--- Directions ---
From the records below, print exactly the lines starting at the one containing "524px; top: 414px;" and ending at the one containing "531px; top: 509px;", ends included, and nothing else.

--- Task data ---
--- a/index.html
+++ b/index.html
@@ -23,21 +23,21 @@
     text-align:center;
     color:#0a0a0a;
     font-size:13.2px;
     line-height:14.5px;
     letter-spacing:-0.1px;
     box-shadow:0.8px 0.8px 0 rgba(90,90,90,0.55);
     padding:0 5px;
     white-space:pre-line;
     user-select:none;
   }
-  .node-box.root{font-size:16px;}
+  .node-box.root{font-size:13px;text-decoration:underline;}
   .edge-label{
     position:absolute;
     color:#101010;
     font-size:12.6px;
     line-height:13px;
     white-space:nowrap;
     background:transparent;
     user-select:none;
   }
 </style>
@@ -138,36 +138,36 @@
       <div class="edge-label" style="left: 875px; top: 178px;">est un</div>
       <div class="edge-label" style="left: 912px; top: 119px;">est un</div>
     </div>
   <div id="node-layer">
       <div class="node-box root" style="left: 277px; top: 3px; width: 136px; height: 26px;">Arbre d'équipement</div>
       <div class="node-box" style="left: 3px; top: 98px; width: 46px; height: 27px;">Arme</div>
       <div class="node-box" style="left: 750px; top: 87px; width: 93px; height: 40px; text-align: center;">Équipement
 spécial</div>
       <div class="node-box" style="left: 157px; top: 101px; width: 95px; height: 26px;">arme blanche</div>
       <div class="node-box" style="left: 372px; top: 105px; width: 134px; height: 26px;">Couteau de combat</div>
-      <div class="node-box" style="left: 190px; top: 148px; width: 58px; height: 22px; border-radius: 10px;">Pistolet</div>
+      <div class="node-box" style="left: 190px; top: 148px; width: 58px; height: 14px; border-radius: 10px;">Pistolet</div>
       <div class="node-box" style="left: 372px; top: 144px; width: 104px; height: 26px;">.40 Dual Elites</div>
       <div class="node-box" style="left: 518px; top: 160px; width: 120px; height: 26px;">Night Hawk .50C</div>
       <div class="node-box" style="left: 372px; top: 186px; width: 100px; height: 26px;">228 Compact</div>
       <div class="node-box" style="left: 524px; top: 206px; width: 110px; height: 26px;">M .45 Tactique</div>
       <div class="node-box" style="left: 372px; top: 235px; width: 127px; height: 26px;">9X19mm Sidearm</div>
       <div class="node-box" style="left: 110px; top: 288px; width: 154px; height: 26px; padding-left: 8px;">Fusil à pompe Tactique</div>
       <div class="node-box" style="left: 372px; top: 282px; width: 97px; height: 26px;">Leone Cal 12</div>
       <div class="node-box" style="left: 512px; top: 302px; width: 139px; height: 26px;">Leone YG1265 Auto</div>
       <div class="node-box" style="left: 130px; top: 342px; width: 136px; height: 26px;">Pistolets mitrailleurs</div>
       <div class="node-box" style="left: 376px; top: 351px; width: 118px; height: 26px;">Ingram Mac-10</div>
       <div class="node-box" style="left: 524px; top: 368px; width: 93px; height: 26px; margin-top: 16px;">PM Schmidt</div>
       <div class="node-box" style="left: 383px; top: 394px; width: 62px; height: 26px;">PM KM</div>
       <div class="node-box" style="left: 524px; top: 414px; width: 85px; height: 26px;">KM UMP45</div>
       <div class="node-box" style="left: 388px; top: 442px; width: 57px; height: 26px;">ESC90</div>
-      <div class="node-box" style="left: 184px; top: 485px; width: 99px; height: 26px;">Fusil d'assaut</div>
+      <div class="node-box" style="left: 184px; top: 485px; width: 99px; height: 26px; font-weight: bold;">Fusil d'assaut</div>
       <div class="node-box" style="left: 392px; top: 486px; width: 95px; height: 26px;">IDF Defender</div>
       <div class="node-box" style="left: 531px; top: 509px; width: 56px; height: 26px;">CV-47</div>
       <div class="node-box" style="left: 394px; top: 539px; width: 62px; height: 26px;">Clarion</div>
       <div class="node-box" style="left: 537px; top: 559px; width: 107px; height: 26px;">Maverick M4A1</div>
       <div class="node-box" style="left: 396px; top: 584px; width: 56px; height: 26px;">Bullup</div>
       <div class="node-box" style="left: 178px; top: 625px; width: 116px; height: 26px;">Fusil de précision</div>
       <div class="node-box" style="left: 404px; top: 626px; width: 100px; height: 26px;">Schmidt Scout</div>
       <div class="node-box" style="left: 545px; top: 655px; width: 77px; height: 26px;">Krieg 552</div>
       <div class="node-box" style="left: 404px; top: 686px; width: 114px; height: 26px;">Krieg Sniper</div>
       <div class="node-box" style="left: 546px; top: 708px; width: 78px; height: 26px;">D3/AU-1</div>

--- Solution ---
       <div class="node-box" style="left: 524px; top: 414px; width: 85px; height: 26px;">KM UMP45</div>
       <div class="node-box" style="left: 388px; top: 442px; width: 57px; height: 26px;">ESC90</div>
-      <div class="node-box" style="left: 184px; top: 485px; width: 99px; height: 26px;">Fusil d'assaut</div>
+      <div class="node-box" style="left: 184px; top: 485px; width: 99px; height: 26px; font-weight: bold;">Fusil d'assaut</div>
       <div class="node-box" style="left: 392px; top: 486px; width: 95px; height: 26px;">IDF Defender</div>
       <div class="node-box" style="left: 531px; top: 509px; width: 56px; height: 26px;">CV-47</div>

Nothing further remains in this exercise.